Task description -
Using the records below, copy every line that holds the string "shipping".
───
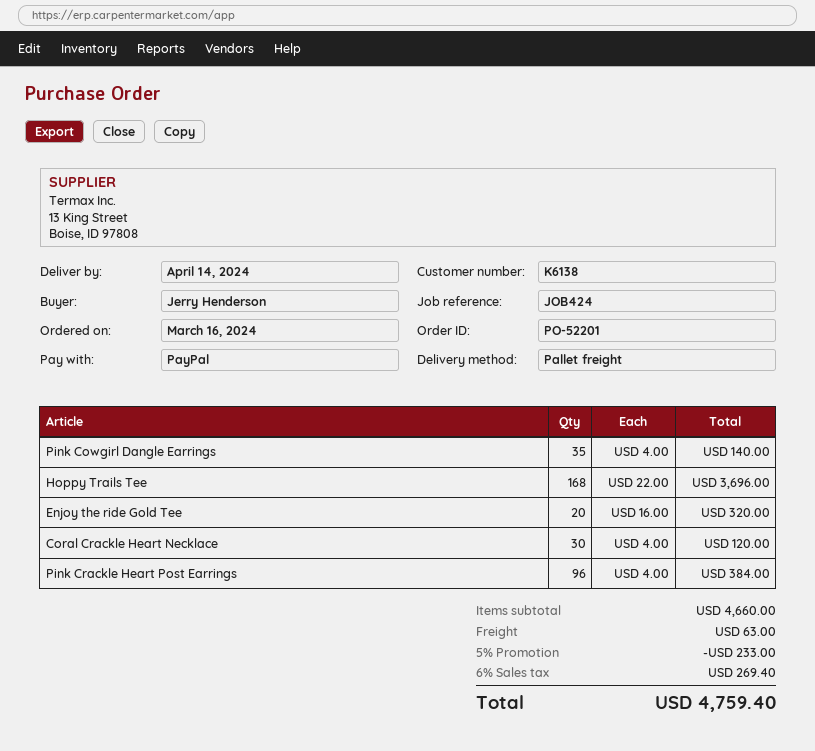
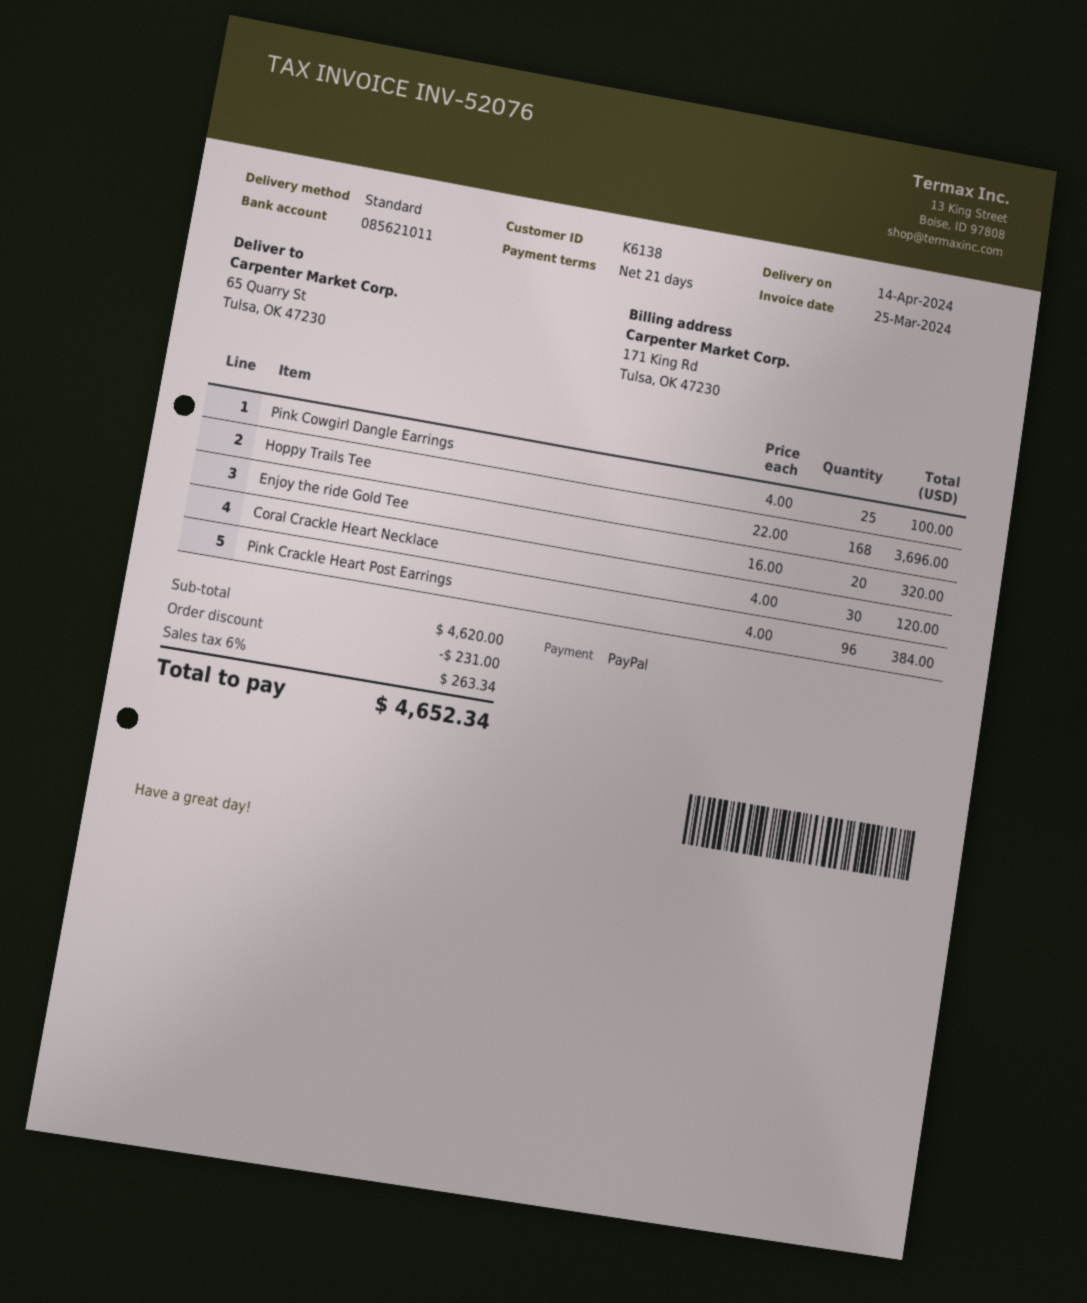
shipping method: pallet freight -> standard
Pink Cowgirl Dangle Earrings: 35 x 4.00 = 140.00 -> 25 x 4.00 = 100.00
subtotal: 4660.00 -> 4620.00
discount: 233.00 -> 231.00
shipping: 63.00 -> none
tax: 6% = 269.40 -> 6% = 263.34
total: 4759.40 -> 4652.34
───
Result of this task -
shipping method: pallet freight -> standard
shipping: 63.00 -> none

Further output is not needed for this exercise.